I have a question about causality solely when it comes to human behavior. Suppose I argue that the presence of oxygen on Earth was the cause of an office building on fire. It is certainly true that if there had been no oxygen on Earth there would have been no fire. It is also true that if there had been no arsonists or negligent persons, nor any flammable material, there would have been no fire. So is it true that when it is assumed that one of several necessary conditions was the sole and exclusive cause of an effect, then the reasoning is fallacious due to the possibility that humans might have free will which somehow shifts responsibility away from nature or scientific processes?
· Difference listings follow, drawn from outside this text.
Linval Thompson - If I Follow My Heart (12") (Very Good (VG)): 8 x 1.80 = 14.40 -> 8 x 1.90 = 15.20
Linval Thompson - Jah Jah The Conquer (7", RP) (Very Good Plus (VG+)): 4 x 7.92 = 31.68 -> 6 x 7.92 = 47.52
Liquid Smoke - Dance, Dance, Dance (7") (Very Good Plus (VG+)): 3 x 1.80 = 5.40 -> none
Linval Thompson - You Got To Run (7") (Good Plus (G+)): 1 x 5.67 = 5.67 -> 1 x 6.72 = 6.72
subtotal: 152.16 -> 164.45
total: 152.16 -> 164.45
Assuming I understand it, the reasoning you described is fallacious regardless of anything having to do with human free will. True, the presence of something combustible is a necessary (but fortunately not sufficient!) condition for the occurrence of a fire. But if I were to infer from that fact alone that the presence of something combustible was the sole cause of the fire , my inference would be laughably bad: indeed, onlookers would probably construe it as a joke. In any case, it would be evidence that I don't really possess the concept of causation. I think that a related but different fallacy is often committed by those who say that the physical necessitation of a human action always makes the action unfree. It's the fallacy of assuming that the physical necessitation of an agent's action always bypasses the agent's deliberations. If causal determinism is true, then my decision to respond to your question was physically necessitated by events that predated my birth. But that doesn't imply...

Do non-human animals have self awareness?
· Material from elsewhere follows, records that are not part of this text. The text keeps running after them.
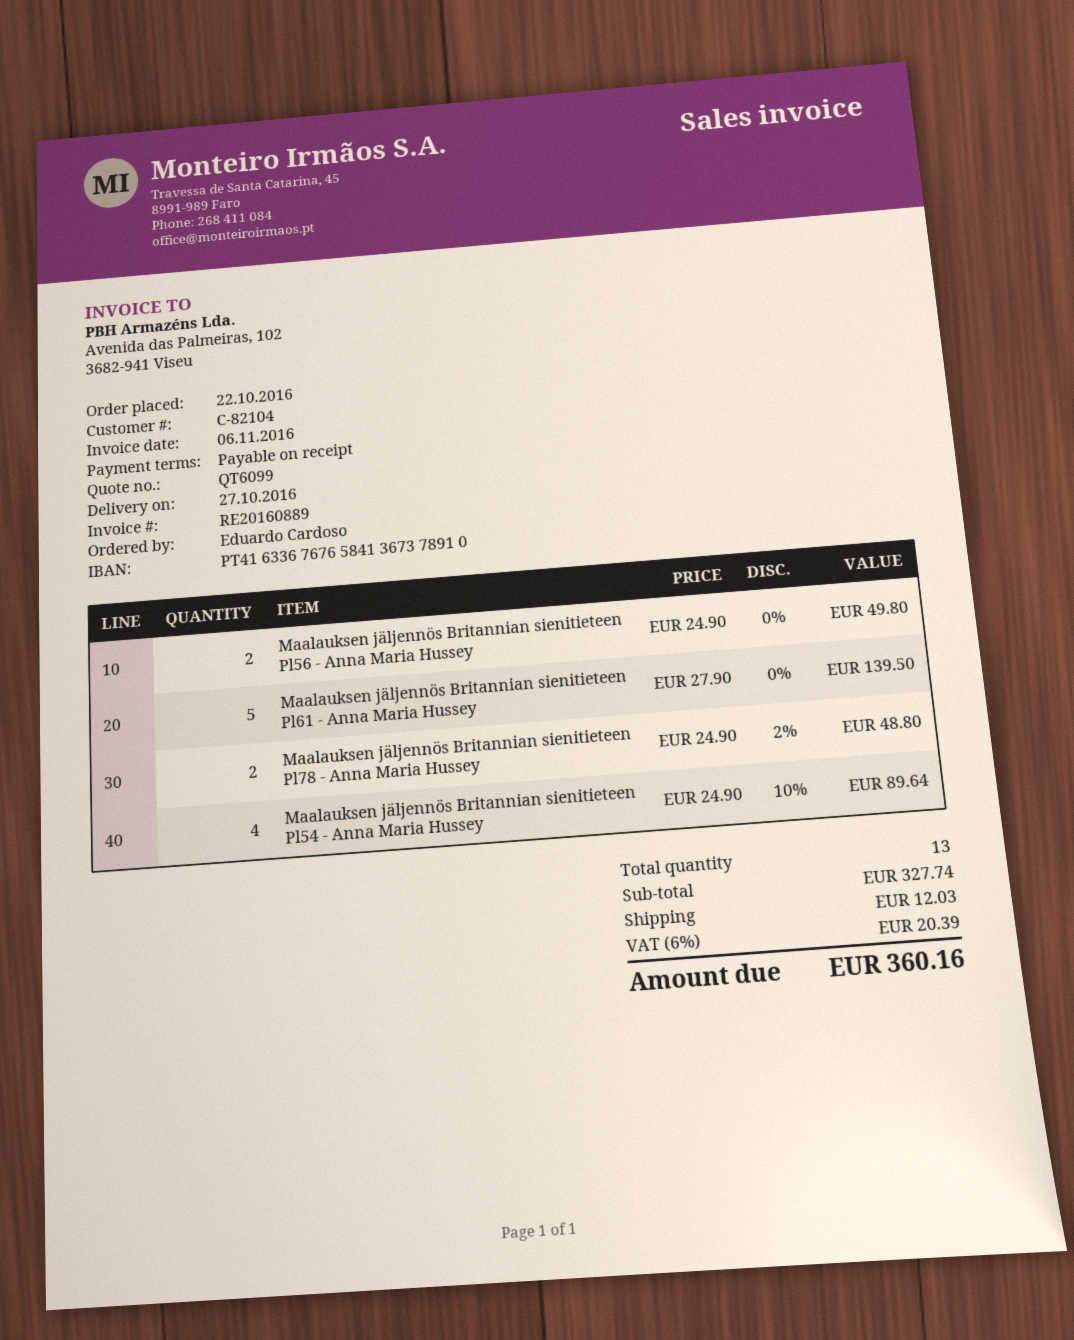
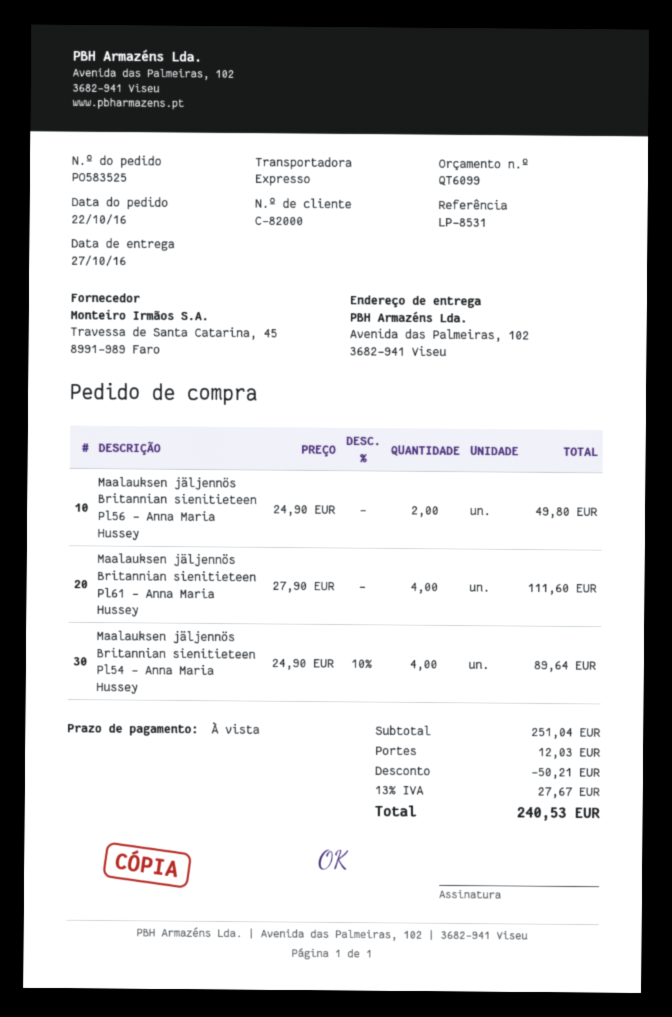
customer number: C-82104 -> C-82000
Maalauksen jäljennös Britannian sienitieteen Pl61 - Anna Maria Hussey: 5 x 27.90 = 139.50 -> 4 x 27.90 = 111.60
Maalauksen jäljennös Britannian sienitieteen Pl78 - Anna Maria Hussey: 2 x 24.90 - 2% = 48.80 -> none
subtotal: 327.74 -> 251.04
discount: none -> 50.21
tax: 6% = 20.39 -> 13% = 27.67
total: 360.16 -> 240.53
I presume you're asking about animals on Earth. Otherwise I'd be inclined to answer "Almost certainly!" given the vastness of the universe and the mind-boggling number of planets that astronomers estimate are out there. You've asked a question that's at least partly empirical, so as a philosopher I'm not especially well-equipped to answer it. But some who are better-equipped have answered "yes": see this link .
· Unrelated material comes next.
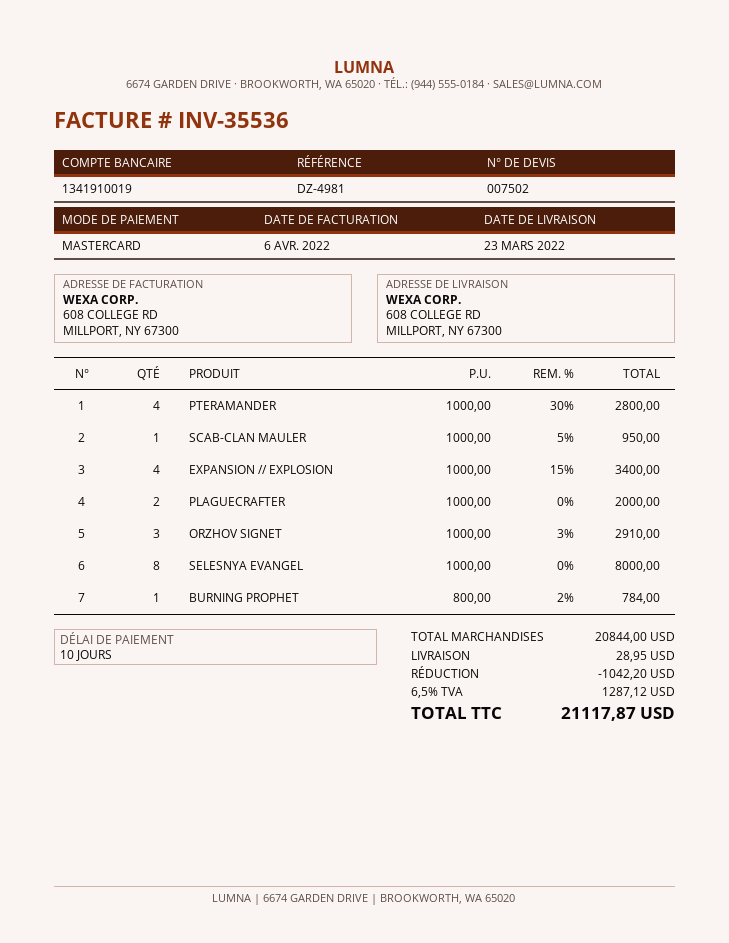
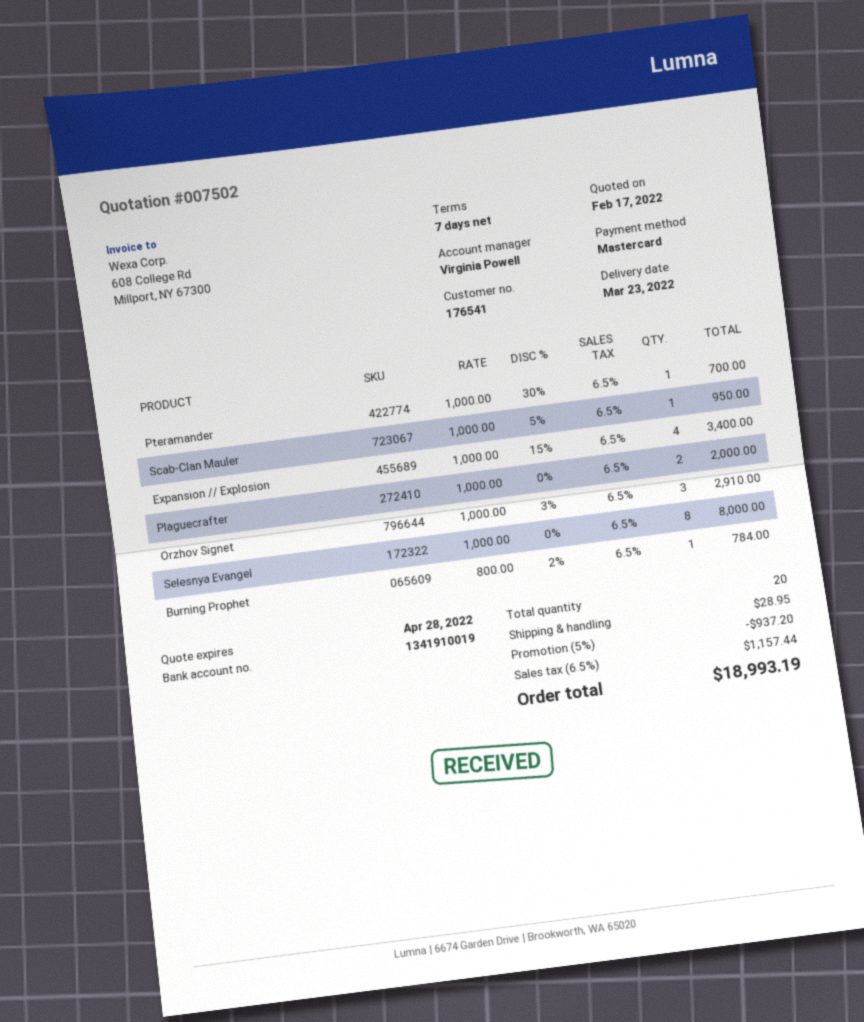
payment terms: 10 days -> 7 days
PTERAMANDER: 4 x 1000.00 - 30% = 2800.00 -> 1 x 1000.00 - 30% = 700.00
discount: 1042.20 -> 937.20
tax: 6.5% = 1287.12 -> 6.5% = 1157.44
total: 21117.87 -> 18993.19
If we have no free will, then is the entire legal system redundant since no one can be held accountable for anything since no one has control over their own actions?

Those like me who are compatibilists take the view that the truth of determinism would have no consequences for law and morals. Like Jonathan, I too am a compatibilist, and I agree with what he says in the italicized statement above. However, the questioner asked about the effect on the legal system of (1) the total absence of free will, not (2) the truth of determinism. I agree with Jonathan that (2) has no consequences for law and morals. But (1) does. One consequence of (1) for morals is that no actions are morally right or wrong. Furthermore, our current legal system routinely assumes that defendants are morally responsible for their actions and able to conform their conduct to standards of right and wrong. If that assumption is false, then our current legal system is corrupt, or at least unfair, assuming that it's unfair to hold people morally responsible when in fact they're not morally responsible. Is hard determinism supposed to imply that nothing is unfair? If hard determinism...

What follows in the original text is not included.